One goal of this work is to evaluate the ability of compiler task transformations to scale a NP application up to larger numbers of PEs—hence we model NPs with a representative memory organization and varying numbers of PEs. Table 3 summarizes the architectural parameters of our modeled processor, in particular the latencies to access the various storage types available. While these parameters are inspired by the IXP2800 NP [6] (which has 16 PEs), our infrastructure is far more flexible than available IXP simulators, allowing us to target a wide variety of architectures. We model several types of storage and bus interconnects, each of which have both pipelined and unpipelined components (as described in Table 3). The simulated NP has seven external memory channels: three for DRAM and four for SRAM. There are four DRAM buses which can communicate with all three DRAM channels through a time-multiplexed connection. The NP is divided in half such that half of the PEs each have two dedicated DRAM buses; of the two buses, one is for reads and one is for writes. SRAM is accessed through an additional four on-chip buses that have the same organization as the DRAM buses. Furthermore, through another bus each PE has access to a shared on-chip SRAM as well as shared registers on remote PEs. Finally, each PE has direct access to local storage, its own registers, and certain registers of its next-neighbor PEs.

To evaluate and compare different task transformation and mapping techniques and their ability to effectively scale an application to many PEs, we need a method for finding the maximum sustainable packet input rate. We derive this rate by finding, through a bisection search, the smallest effective packet inter-arrival time where the packet inter-departure time is equivalent (i.e., the NP can keep up). When we refer to this rate as to the resulting "throughput" of an experiment in the next section.
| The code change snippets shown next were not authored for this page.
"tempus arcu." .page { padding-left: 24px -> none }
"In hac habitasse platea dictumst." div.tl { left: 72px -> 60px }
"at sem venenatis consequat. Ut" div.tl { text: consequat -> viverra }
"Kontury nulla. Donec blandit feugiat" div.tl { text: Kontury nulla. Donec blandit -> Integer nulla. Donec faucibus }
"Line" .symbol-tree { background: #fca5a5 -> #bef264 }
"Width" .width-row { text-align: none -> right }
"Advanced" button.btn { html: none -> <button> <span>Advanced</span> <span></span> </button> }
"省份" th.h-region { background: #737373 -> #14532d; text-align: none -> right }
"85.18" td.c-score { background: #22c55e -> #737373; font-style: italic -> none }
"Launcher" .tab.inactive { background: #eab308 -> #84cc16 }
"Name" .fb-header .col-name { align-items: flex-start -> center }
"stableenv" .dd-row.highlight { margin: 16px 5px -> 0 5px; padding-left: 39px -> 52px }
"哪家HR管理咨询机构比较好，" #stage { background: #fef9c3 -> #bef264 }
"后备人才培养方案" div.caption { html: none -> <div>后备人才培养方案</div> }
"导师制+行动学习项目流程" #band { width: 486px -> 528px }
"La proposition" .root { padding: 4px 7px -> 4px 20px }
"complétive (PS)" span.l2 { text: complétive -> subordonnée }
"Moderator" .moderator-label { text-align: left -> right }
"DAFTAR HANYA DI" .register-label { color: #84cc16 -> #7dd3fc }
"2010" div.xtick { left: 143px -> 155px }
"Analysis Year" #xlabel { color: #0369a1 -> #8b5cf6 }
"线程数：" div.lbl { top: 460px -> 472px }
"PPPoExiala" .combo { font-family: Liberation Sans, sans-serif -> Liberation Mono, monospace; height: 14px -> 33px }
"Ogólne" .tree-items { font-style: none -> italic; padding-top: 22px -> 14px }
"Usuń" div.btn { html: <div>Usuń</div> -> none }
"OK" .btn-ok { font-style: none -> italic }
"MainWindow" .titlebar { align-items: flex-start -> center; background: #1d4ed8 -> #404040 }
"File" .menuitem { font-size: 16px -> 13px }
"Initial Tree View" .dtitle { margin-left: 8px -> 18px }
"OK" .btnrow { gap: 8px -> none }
### 5 The Impact of Task Transformations

In this section, we use NPIRE to evaluate the impact on packet throughput for the two benchmark applications (ROUTER and NAT) of the compiler task transformations described in Section 2, and their ability to allow the applications to scale to NPs with larger numbers of PEs. For each application we also identify the performance bottleneck, and determine whether it is a limitation in the application or instead a saturated resource in the underlying NP. Note that since both applications each have two input and two output interface tasks, four is the minimum number of PEs allowing us to bind each interface task to a PE. Hence in all of our result graphs, throughput speedup is computed relative to the maximum sustainable packet throughput on four PEs with no task transformation.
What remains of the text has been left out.